# Aldi stellt Prepaid Geschäft wegen Indentifizierungspflicht ein



## Knurrfurz (11 April 2017)

also ab 1.7. kein SIM Karten mehr an der Discounterkasse.
Am gleichen Tag werden auch alle existieredenden Aldi Sim Karten abgeschalten.
Angeblich nur bei Aldi Belgien erstmal, aber mal schauen ....


----------



## jupp11 (12 April 2017)

*In Belgien*: https://www.tagesschau.de/ausland/aldi-belgien-101.html


> Von Ostermontag an verkauft Aldi keine Prepaid-Karten mehr - in Belgien.
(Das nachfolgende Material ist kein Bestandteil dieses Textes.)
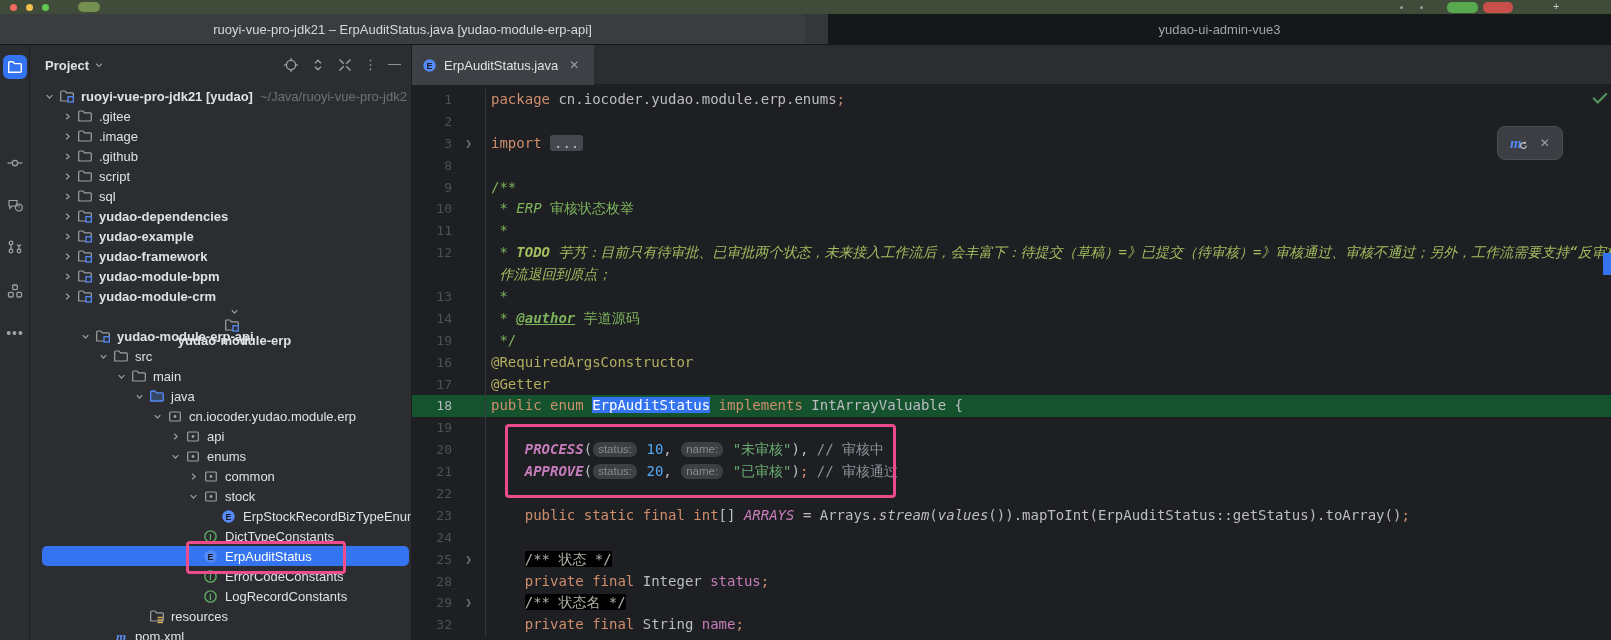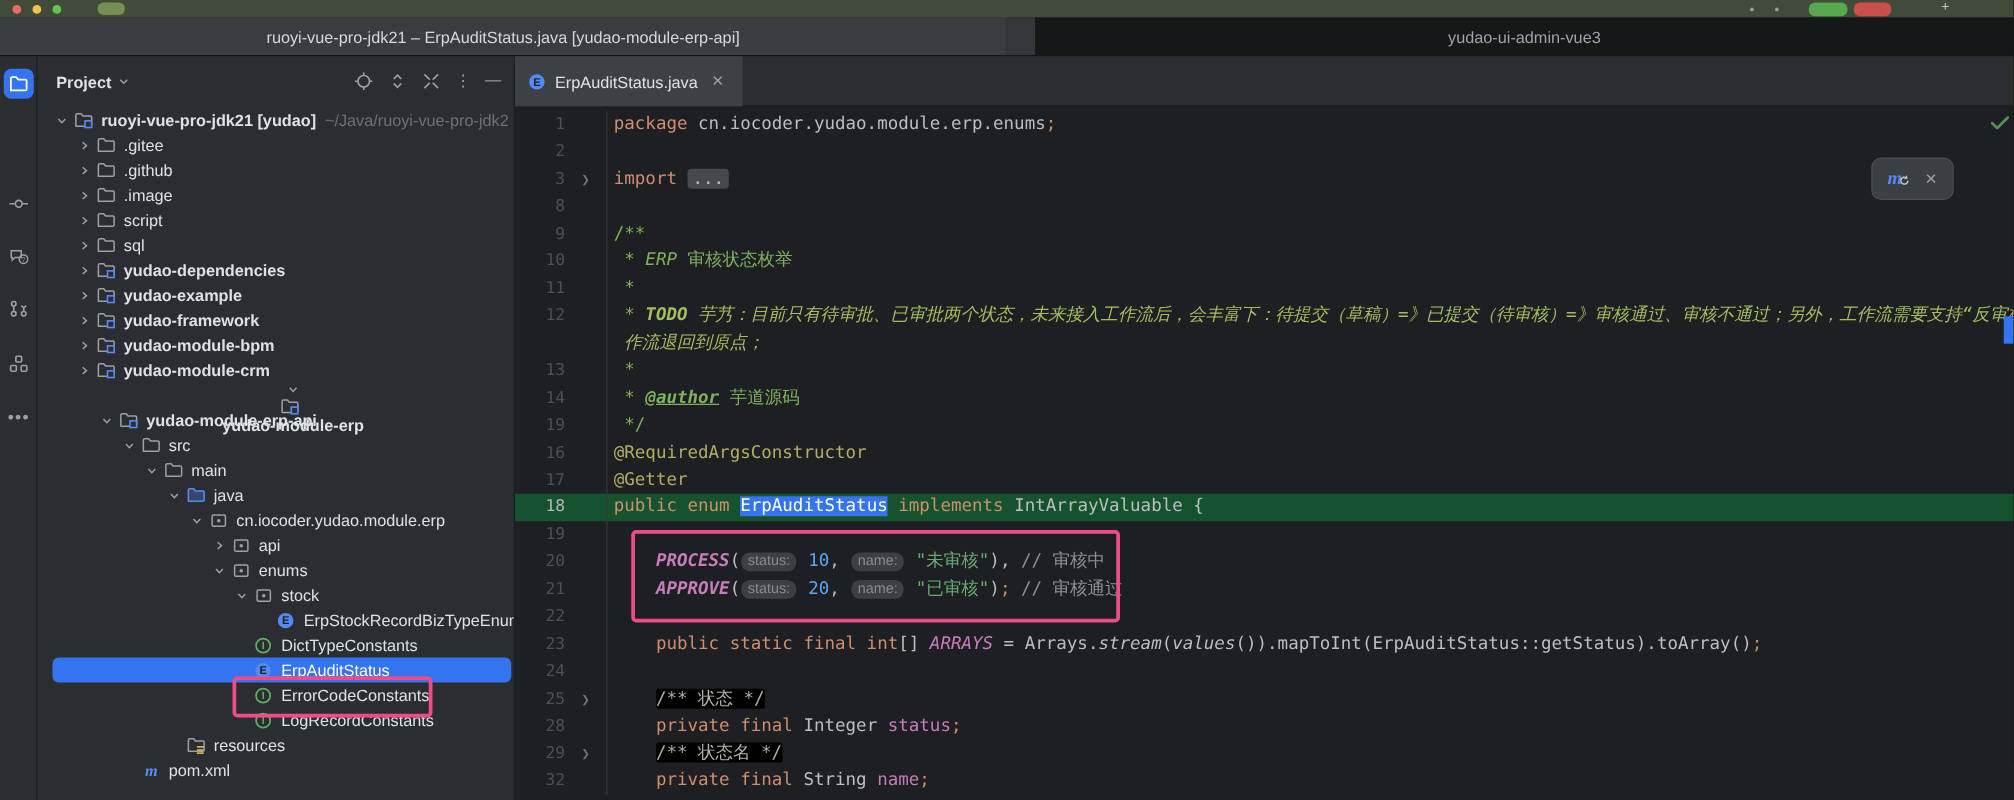--- a/index.html
+++ b/index.html
@@ -238,20 +238,20 @@
                 <path d="M1.7 13 V4 Q1.7 3 2.7 3 H6 L7.4 4.8 H13.3 Q14.3 4.8 14.3 5.8 V12 Q14.3 13 13.3 13 Z" fill="none" stroke="#9DA0A6" stroke-width="1.2" stroke-linejoin="round"></path>
               </svg>
             </span>
+            <span class="tlabel">.image</span>
+          </div>
+          <div class="tree-row" style="padding-left: 28px;">
+            <span class="chev">
+              <svg width="11" height="11" viewBox="0 0 16 16" stroke="#9DA0A6" stroke-width="1.7" fill="none">
+                <path d="M6 4 L10.5 8 L6 12"></path>
+              </svg>
+            </span>
+            <span class="ticon">
+              <svg width="16" height="16" viewBox="0 0 16 16">
+                <path d="M1.7 13 V4 Q1.7 3 2.7 3 H6 L7.4 4.8 H13.3 Q14.3 4.8 14.3 5.8 V12 Q14.3 13 13.3 13 Z" fill="none" stroke="#9DA0A6" stroke-width="1.2" stroke-linejoin="round"></path>
+              </svg>
+            </span>
             <span class="tlabel">.github</span>
-          </div>
-          <div class="tree-row" style="padding-left: 28px;">
-            <span class="chev">
-              <svg width="11" height="11" viewBox="0 0 16 16" stroke="#9DA0A6" stroke-width="1.7" fill="none">
-                <path d="M6 4 L10.5 8 L6 12"></path>
-              </svg>
-            </span>
-            <span class="ticon">
-              <svg width="16" height="16" viewBox="0 0 16 16">
-                <path d="M1.7 13 V4 Q1.7 3 2.7 3 H6 L7.4 4.8 H13.3 Q14.3 4.8 14.3 5.8 V12 Q14.3 13 13.3 13 Z" fill="none" stroke="#9DA0A6" stroke-width="1.2" stroke-linejoin="round"></path>
-              </svg>
-            </span>
-            <span class="tlabel">.image</span>
           </div>
           <div class="tree-row" style="padding-left: 28px;">
             <span class="chev">

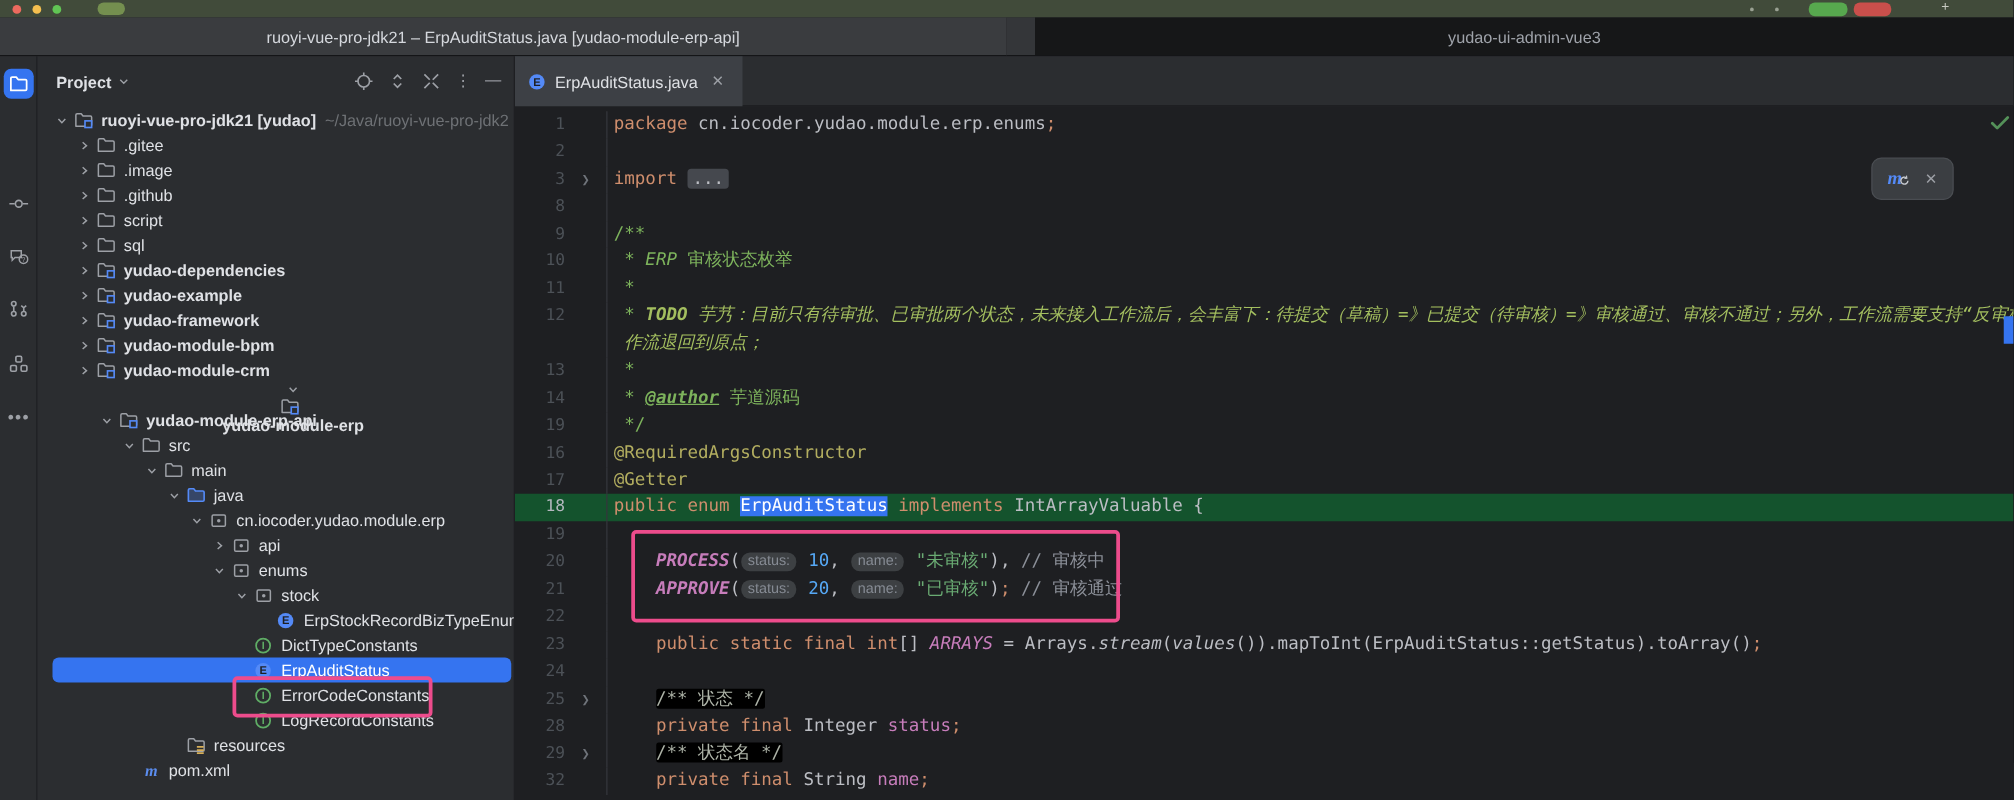--- a/index.html
+++ b/index.html
@@ -461,6 +461,20 @@
           <div class="tree-row" style="padding-left: 154px;">
             <span class="chev">
               <svg width="11" height="11" viewBox="0 0 16 16" stroke="#9DA0A6" stroke-width="1.7" fill="none">
+                <path d="M6 4 L10.5 8 L6 12"></path>
+              </svg>
+            </span>
+            <span class="ticon">
+              <svg width="16" height="16" viewBox="0 0 16 16">
+                <rect x="2.7" y="4" width="10.6" height="9" rx="1" fill="none" stroke="#9DA0A6" stroke-width="1.2"></rect>
+                <circle cx="8" cy="8.5" r="1.4" fill="#9DA0A6"></circle>
+              </svg>
+            </span>
+            <span class="tlabel">common</span>
+          </div>
+          <div class="tree-row" style="padding-left: 154px;">
+            <span class="chev">
+              <svg width="11" height="11" viewBox="0 0 16 16" stroke="#9DA0A6" stroke-width="1.7" fill="none">
                 <path d="M4 6 L8 10.5 L12 6"></path>
               </svg>
             </span>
Zum Schutz vor Terror müssen sich Kunden dort künftig ausweisen und die Kontrolle ist Aldi zu aufwendig*.
> ....*
> Aldi Talk wird in Belgien abgeschafft


*In Deutschland:* https://www.inside-handy.de/news/44566-aldi-talk-deutschland-belgien-prepaid-sim-anti-terror


> Aldi Talk in Deutschland bleibt auf gewohnte Art und Weise erhältlich
> In Deutschland wird sich unterdessen anders als zunächst spekuliert wurde, nichts verändern. Ein Sprecher von Telefónica Deutschland, Netzpartner von Aldi Talk in Deutschland, erklärte gegenüber inside-handy.de: "Aldi Talk bleibt für Neu- und Bestandskunden bestehen und wird auch weiterhin in gewohnter Weise attraktive Prepaid-Angebote für Kunden in Deutschland anbieten. Die sich aus den regulatorischen Vorgaben ergebenden Anpassungen werden keine Auswirkungen auf den Verkauf von Starter-Sets und Guthabenbons in den deutschen Aldi-Filialen haben."


----------